Ротмистр (Кузнецов, Леонов) - страница 28

Офицеры идут в тень деревьев, снимают со штабеля один из гробов, садятся на него. Гуляков, измотанный службой, чувствует подступающее раздражение: вместо того, чтобы скинуть грязные тряпки, помыться, побриться и, наконец, вытянуть гудящие от беготни с минами ноги, придется слушать живущего где-то на другой планете штабного франта с начищенными зубным порошком аксельбантами.

— А помнишь, после экзамена шампанское ночью на крыше казармы пили? Ты еще тогда нас на вдову променял, сбежал в самый разгар гулянки. Славно было, бесшабашно. Куда все подевалось? Ну, знали, что война — не прогулка. Но разве таким все виделось? Не говорю про балы, эполеты, шашкой по горлу бутылки шампанского и восторженных купчих штабелями — это заманиха для юнкеров. Но, Саша, чтоб вот такой бардак с самого верха до низа! Гнусность, тупость, трусость на фронте — дурной сон просто…

— Ты всю пашню-то одной бороной не приглаживай, — устало отвечает Гуляков. — Давно бы в Ростове да Владимире шнапс рекой лился, кабы не мужики упертые, что не сдвинешь с позиций, да офицеры, которых и не знает никто. Вон ротмистр Врангель под Каушенами в рост с одной шашкой повел на укрепрайон князей да графьев сопливых. Первый раз мальчишки в деле были, только погоны получили! Их пинками никто не гнал, сами шли. Половина из них там осталась, но и врага потрепали. Или Деникинская Железная бригада в Галиции: у германцев после его атак головы поседели — те, что уцелели. Хотя и наших легло там миллион, считай. А если рыба с головы завоняла — так тебе виднее наверху. Да уж ты, небось, принюхался, и не воротит…
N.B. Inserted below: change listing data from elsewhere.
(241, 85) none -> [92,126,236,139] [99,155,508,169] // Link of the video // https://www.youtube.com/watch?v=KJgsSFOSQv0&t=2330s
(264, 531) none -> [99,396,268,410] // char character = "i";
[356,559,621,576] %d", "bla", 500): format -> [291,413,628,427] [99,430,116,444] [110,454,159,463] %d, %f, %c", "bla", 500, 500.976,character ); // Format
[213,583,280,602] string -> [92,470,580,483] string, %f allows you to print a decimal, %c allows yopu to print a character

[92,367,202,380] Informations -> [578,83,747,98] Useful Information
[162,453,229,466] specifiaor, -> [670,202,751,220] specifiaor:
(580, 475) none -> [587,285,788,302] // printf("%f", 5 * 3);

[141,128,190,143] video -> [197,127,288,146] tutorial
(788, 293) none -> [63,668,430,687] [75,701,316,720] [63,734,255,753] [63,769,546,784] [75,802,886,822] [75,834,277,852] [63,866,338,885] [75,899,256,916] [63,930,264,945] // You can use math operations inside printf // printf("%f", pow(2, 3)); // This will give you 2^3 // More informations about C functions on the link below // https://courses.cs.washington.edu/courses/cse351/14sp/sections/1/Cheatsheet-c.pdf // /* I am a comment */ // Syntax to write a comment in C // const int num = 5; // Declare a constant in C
Устав от очень длинной для себя речи, Гуляков сует ладонь в разлохматившихся бинтах в карман кителя и, морщась от боли, достает портсигар.

— И не заходи издалека, Андрей, не люблю, знаешь ведь. Что хотел? Ты просто так ничего не делаешь, зачем меня позвал?

Калюжный придвигается ближе, предварительно прощупав на предмет щепы гробовые доски:

— Твоя правда Я не просто так в эту фронтовую дыру забрался — знал, что ты здесь. Предложение имею. Ты в облаках не витаешь на манер питерских чистоплюев, тверд рукой и хладен умом. Война проиграна, Саша, везде вакханалия, дай себе в этом отчет. Еще чуть — и все рухнет, железные бригады твои и стальные князья — это подпорки, толку чуть от них, если вся башня из дерьма…

— Короче.

— К разуму твоему обращаюсь. Пора о себе уже подумать. Хорошее Отечество тем и хорошо, что всем в нем живется благодатно. Ведь так?

Гуляков зашвыривает окурок в кусты:

— Отечество — не водка, плохим не бывает.